Are you sure you are checking all server logs? ie do you have web/mail/ftp/dns/other servers? check all such logs! Don't forget to enable debug logging while troubleshooting.
If the server crashes every week or so it could be something that happens regularly, ie a cron job, or log rotation, stuff like that.
Make sure you get all system emails (root alias). You can even install OSSEC which is a great tool for keeping an eye on the logs and getting emails when things go wrong. But this OSSEC tool is just an automated way of looking at the logs, so nothing magical.

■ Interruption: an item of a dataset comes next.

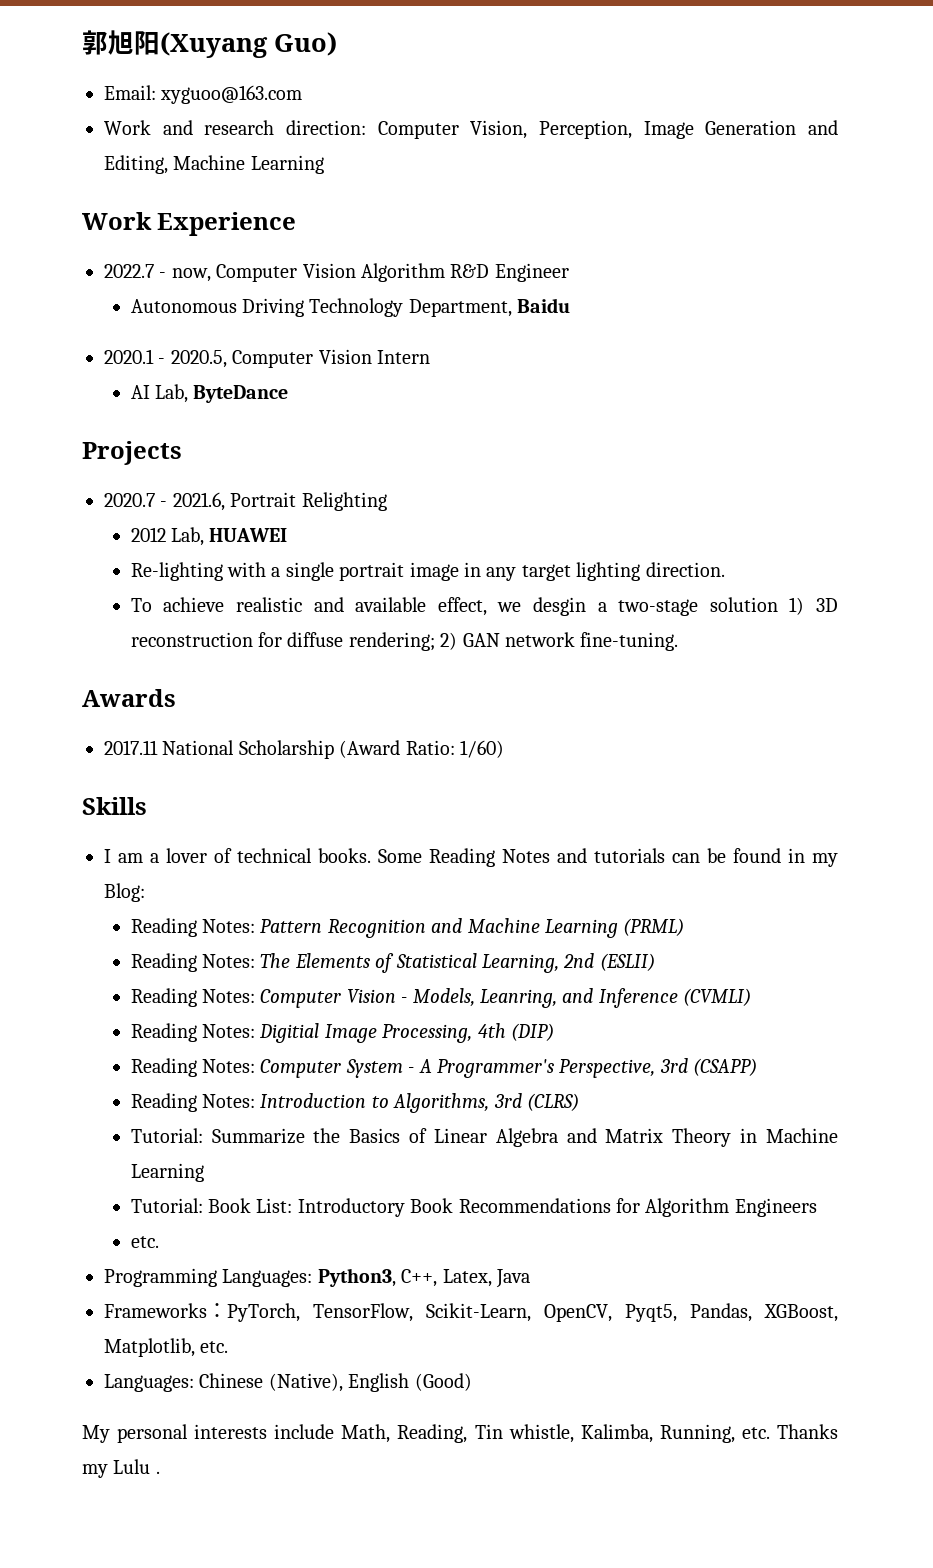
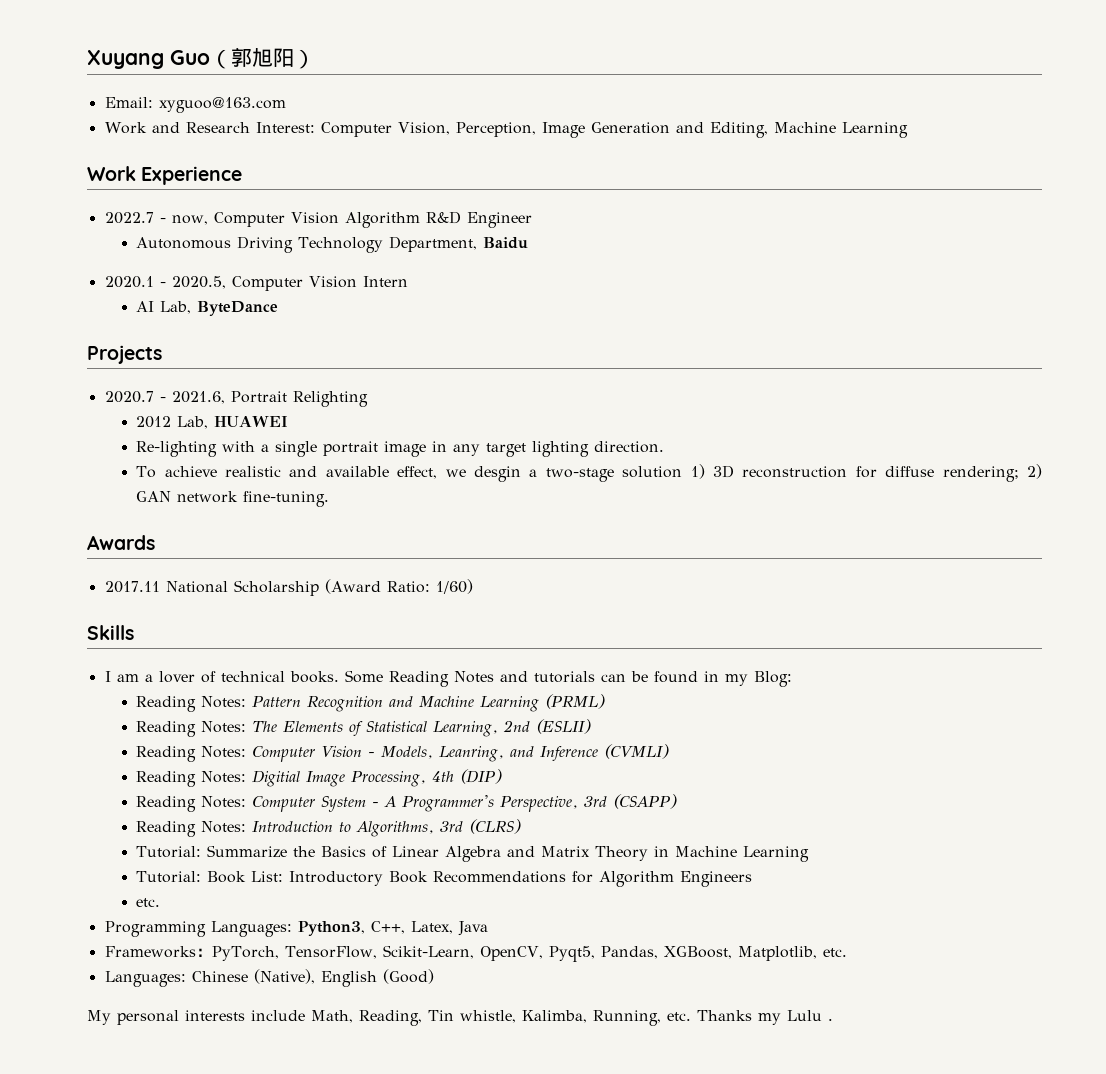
[82,30,337,58] 郭旭阳(Xuyang Guo) -> [87,47,315,69] Xuyang Guo（郭旭阳）
[204,120,366,135] research direction: -> [185,122,315,133] Research Interest:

Networking issues? dhcp lease expired?
Please show relevant content of /var/log/messages and/or /var/log/kern.log it's possible the kernel logged some crash reports or something else that could shed some light. When I experienced such unexplained hangs it was due to a bad driver, because logging isn't very verbose I wasn't able to find out the exact driver.
In my case there were soft lockups (kernel: [XXXX] BUG: soft lockup - CPU#X). After some research I found http://bugs.debian.org/cgi-bin/bugreport.cgi?bug=556030 and the last comment provided some insight and a way to make logging more verbose. It's an easy kernel modification but if you don't feel comfortable compiling your own kernel it may not be the best thing to do.
Just updating the kernel or installing a newer version and rebooting may fix the problem.
Quoting:
Apparently the problem was related to some python scripts that caused the server to hang. I don't understand why they hanged the server but at least they don't hang it any more.